Moreover, entering home access does not require a provider to be a fullscale home access company. Providers can ease into the home access market by providing bath safety items and then expanding into other territory such as access ramps, stair-lifts or other patient lifts. And when it comes to remodeling, savvy providers will seek out the right partners, such as those contractors that are credentialed by the National Association of Homebuilders as a Certified Aging-In-Place Specialist (CAPS).

And speaking of certification, the Accessible Home Improvement of America was set up by VGM to provide a network of properly trained home access providers for patients needing their services. As a result AHIA has created the Certified Environmental Access Consultants (CEAC) designation for providers in its network and provides online training to providers interested in obtaining the certification. This way they will not only be put into a network of patients and referral partners, but possess a certification that sets them apart from competitors that might not possess it. That can be a true market differentiator for providers trying to gain marketshare in a cash business to say the least.

With the Medicare environment the way it is, providers need to explore every possibility to increase their revenues.
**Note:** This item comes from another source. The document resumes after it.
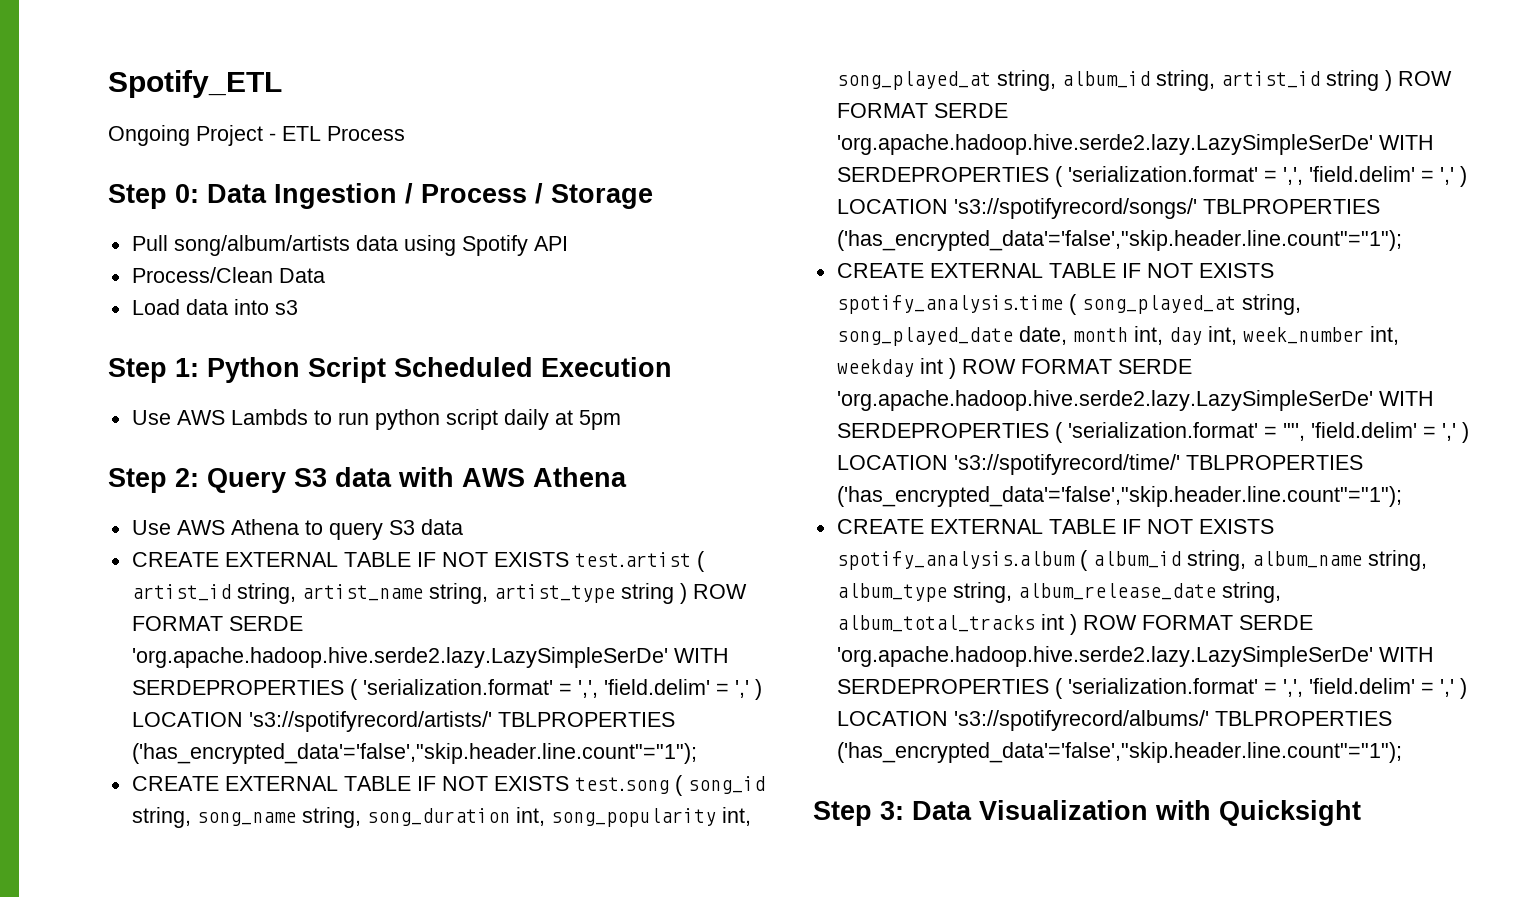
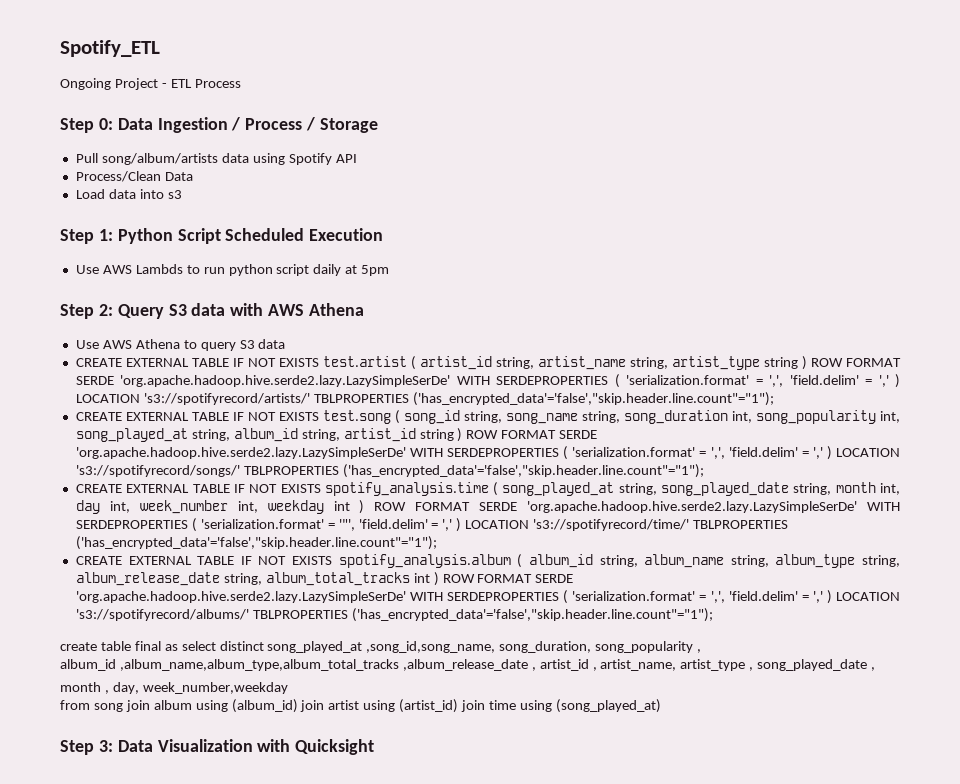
[1018,326,1067,345] date, -> [793,483,832,495] string,
(1402, 752) none -> [60,641,702,653] [60,659,876,671] [60,682,288,694] [60,699,661,713] // create table final as select distinct song_played_at ,song_id,song_name, song_duration, song_popularity , // album_id ,album_name,album_type,album_total_tracks ,album_release_date , artist_id , artist_name, artist_type , song_played_date , // month , day, week_number,weekday // from song join album using (album_id) join artist using (artist_id) join time using (song_played_at)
This definitely puts accessibility on the Big 10 for 2011. Smart providers should begin crafting plans for tapping into this market this year.

Points to Remember

  • Home access had limited appeal with providers until sweeping Medicare funding cuts forced them to investigate new markets.
  • Home access represents retail revenue that can boost cash flow.
  • There are some growing patient populations that need home access services, such as Baby Boomers and their parents, and bariatric patients, that have expanded the market potential.
  • Providers interested in the expanding into home access have easy entry points, such as bath access.
  • They can also partner with specialized remodeling contractors.
  • AHIA is now providing special certification to providers interested in learning more and joining its network.

This article originally appeared in the January 2011 issue of HME Business.

About the Author

David Kopf is the Editor of HME Business.